### Available data
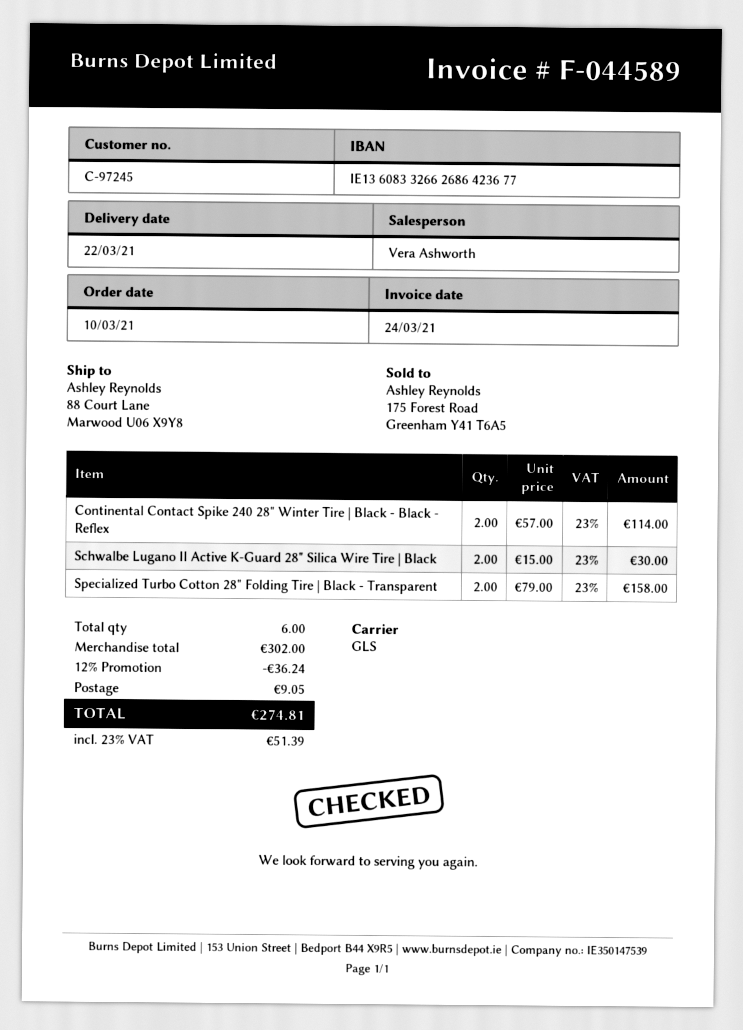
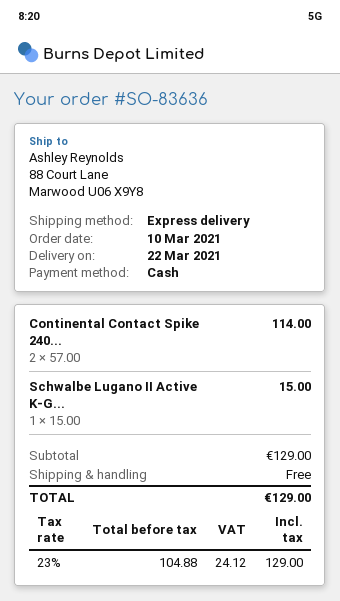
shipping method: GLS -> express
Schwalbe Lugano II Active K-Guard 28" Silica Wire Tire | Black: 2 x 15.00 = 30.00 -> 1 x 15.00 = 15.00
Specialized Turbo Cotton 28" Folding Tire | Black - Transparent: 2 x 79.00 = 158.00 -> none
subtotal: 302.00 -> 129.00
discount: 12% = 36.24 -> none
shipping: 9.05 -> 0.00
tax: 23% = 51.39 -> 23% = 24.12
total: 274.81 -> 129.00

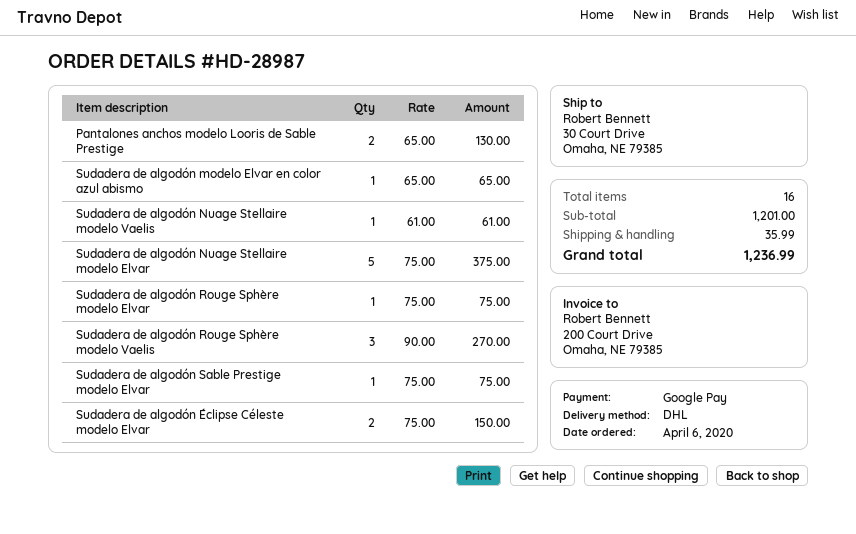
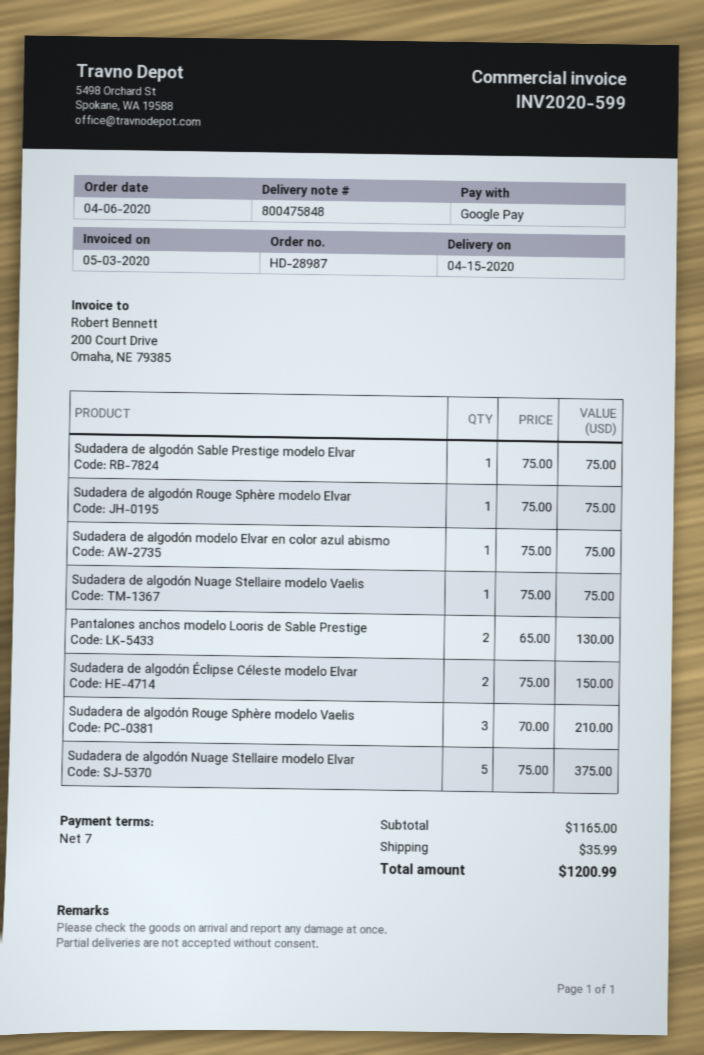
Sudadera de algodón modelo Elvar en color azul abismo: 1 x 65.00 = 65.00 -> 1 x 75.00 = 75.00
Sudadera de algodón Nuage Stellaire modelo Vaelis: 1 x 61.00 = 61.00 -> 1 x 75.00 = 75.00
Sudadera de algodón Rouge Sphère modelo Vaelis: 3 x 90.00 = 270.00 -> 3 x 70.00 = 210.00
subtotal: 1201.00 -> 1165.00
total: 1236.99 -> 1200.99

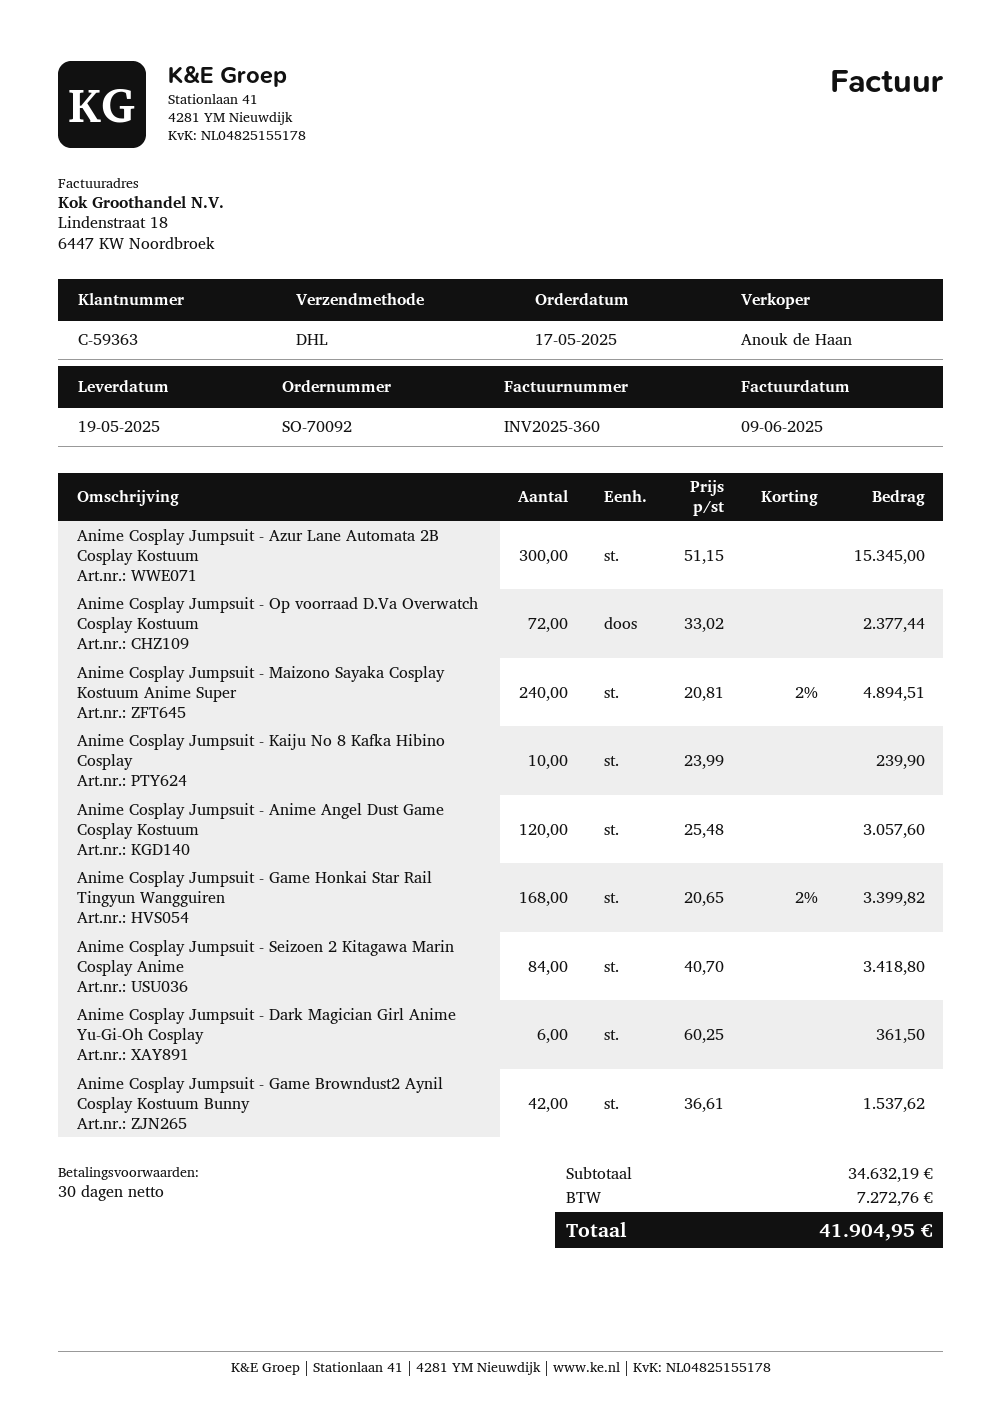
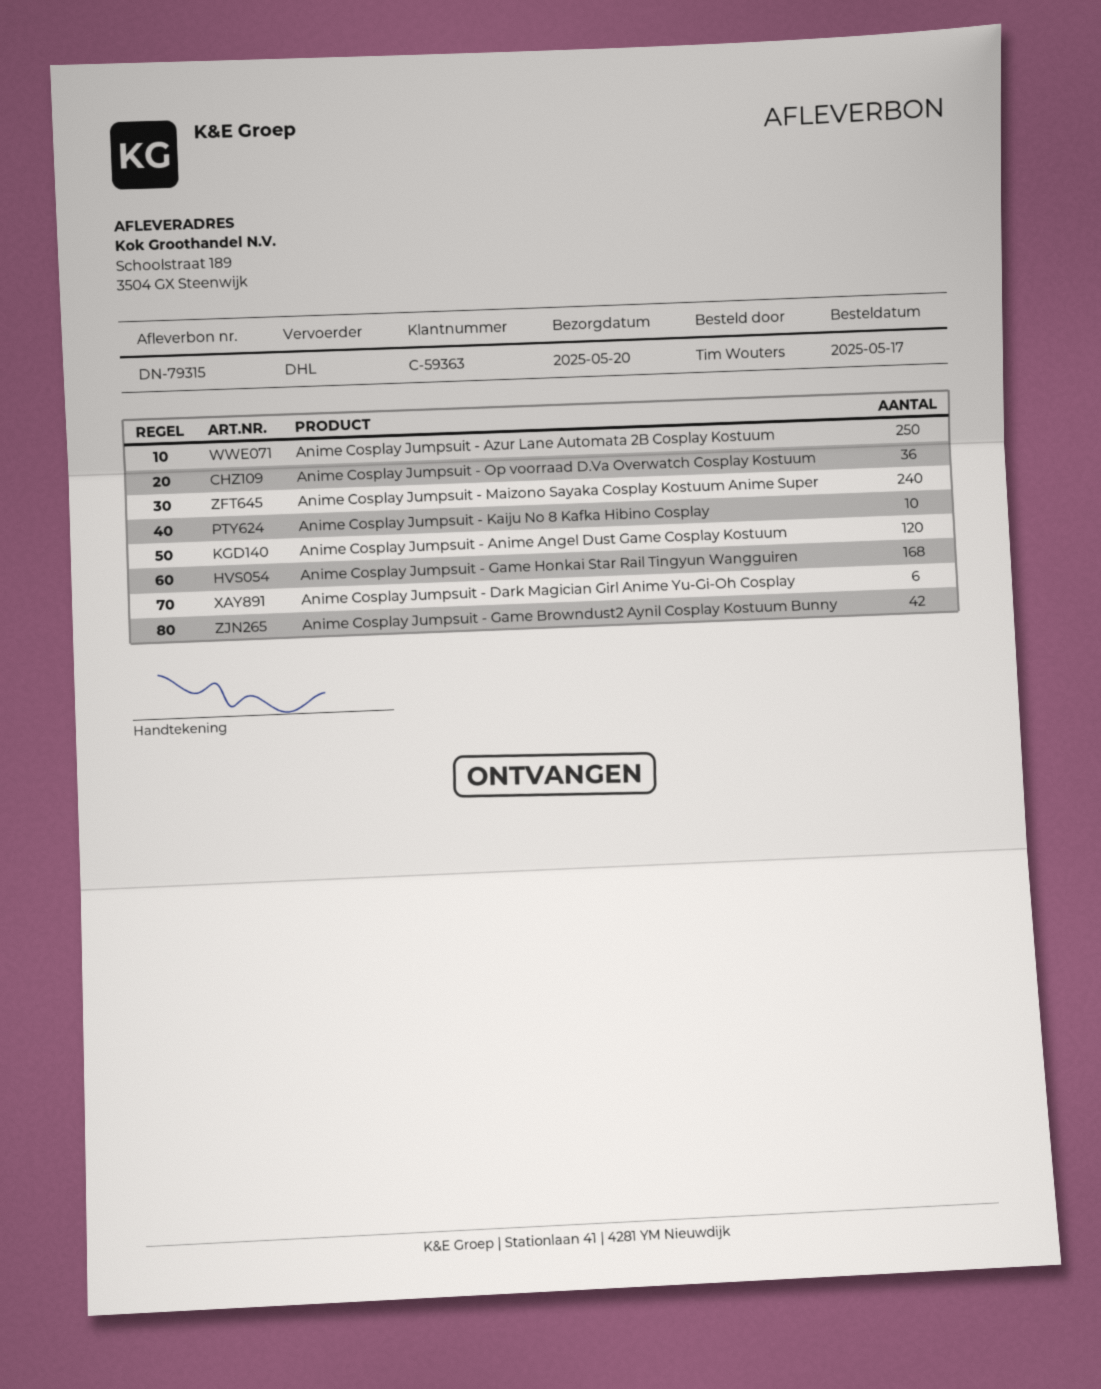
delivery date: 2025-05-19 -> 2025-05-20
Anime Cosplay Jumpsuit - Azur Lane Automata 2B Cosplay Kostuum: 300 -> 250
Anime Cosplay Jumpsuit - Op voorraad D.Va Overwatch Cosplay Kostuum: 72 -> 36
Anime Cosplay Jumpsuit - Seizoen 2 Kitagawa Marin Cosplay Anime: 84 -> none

### Exercise prompt
Write out the entries above in full and exactly; no pictures.

### Response area
shipping method: GLS -> express
Schwalbe Lugano II Active K-Guard 28" Silica Wire Tire | Black: 2 x 15.00 = 30.00 -> 1 x 15.00 = 15.00
Specialized Turbo Cotton 28" Folding Tire | Black - Transparent: 2 x 79.00 = 158.00 -> none
subtotal: 302.00 -> 129.00
discount: 12% = 36.24 -> none
shipping: 9.05 -> 0.00
tax: 23% = 51.39 -> 23% = 24.12
total: 274.81 -> 129.00

Sudadera de algodón modelo Elvar en color azul abismo: 1 x 65.00 = 65.00 -> 1 x 75.00 = 75.00
Sudadera de algodón Nuage Stellaire modelo Vaelis: 1 x 61.00 = 61.00 -> 1 x 75.00 = 75.00
Sudadera de algodón Rouge Sphère modelo Vaelis: 3 x 90.00 = 270.00 -> 3 x 70.00 = 210.00
subtotal: 1201.00 -> 1165.00
total: 1236.99 -> 1200.99

delivery date: 2025-05-19 -> 2025-05-20
Anime Cosplay Jumpsuit - Azur Lane Automata 2B Cosplay Kostuum: 300 -> 250
Anime Cosplay Jumpsuit - Op voorraad D.Va Overwatch Cosplay Kostuum: 72 -> 36
Anime Cosplay Jumpsuit - Seizoen 2 Kitagawa Marin Cosplay Anime: 84 -> none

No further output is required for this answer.